### Extracted data:
Start of Block
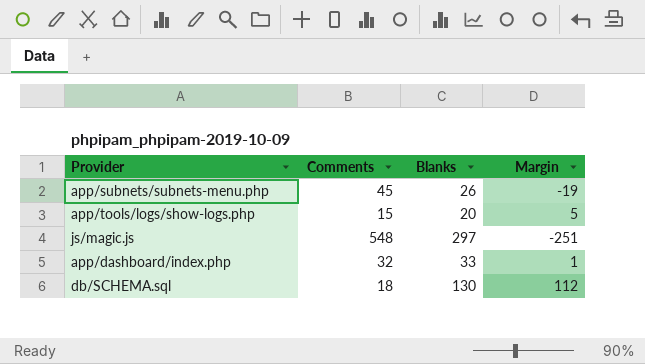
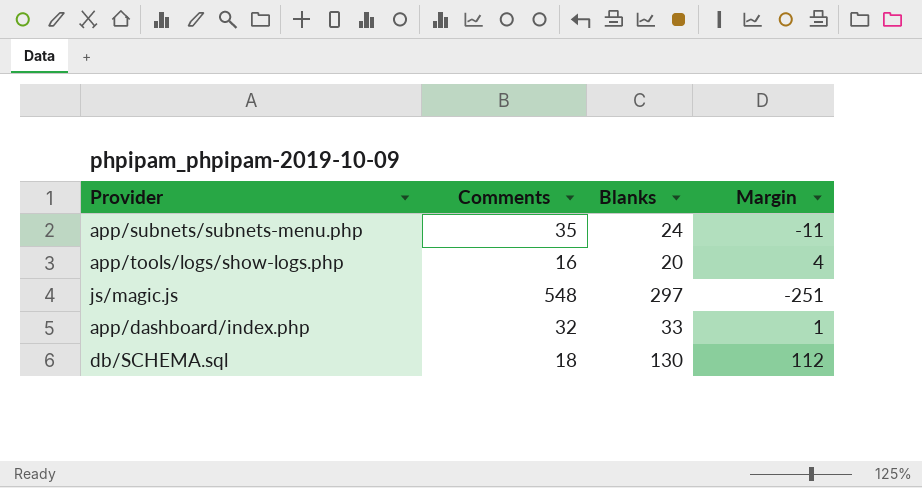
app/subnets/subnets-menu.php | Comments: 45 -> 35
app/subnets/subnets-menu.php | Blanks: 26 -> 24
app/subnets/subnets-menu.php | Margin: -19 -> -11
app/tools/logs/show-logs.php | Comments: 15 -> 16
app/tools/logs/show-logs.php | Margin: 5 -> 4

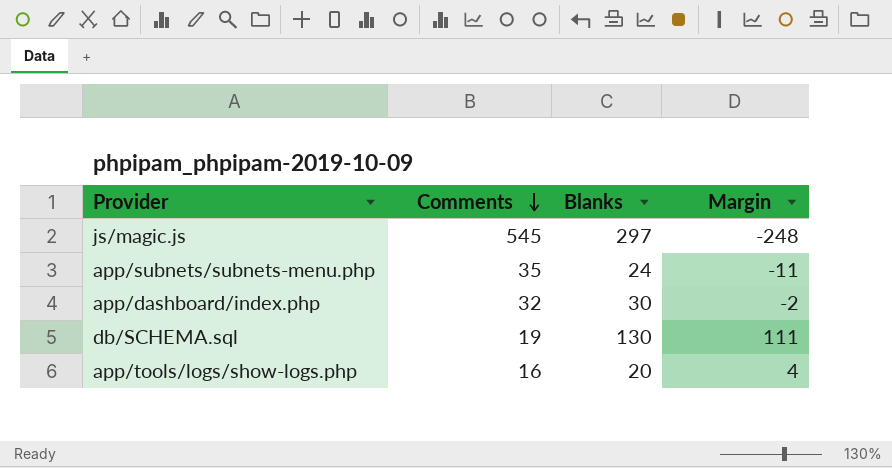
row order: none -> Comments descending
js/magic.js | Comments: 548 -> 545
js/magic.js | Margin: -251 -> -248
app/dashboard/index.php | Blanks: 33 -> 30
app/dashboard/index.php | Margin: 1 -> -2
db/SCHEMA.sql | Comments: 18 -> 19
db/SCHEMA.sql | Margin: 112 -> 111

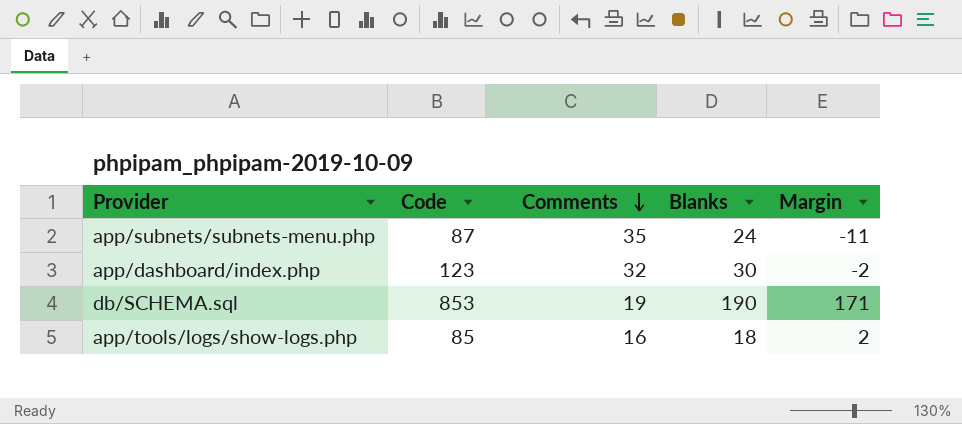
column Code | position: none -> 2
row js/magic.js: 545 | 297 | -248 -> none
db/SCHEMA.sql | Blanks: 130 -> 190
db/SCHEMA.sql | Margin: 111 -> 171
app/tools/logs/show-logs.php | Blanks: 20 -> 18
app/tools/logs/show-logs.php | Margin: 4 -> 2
End of Block
### Task description:
Show all lines above holding "logs".

### Finished exercise:
app/tools/logs/show-logs.php | Comments: 15 -> 16
app/tools/logs/show-logs.php | Margin: 5 -> 4
app/tools/logs/show-logs.php | Blanks: 20 -> 18
app/tools/logs/show-logs.php | Margin: 4 -> 2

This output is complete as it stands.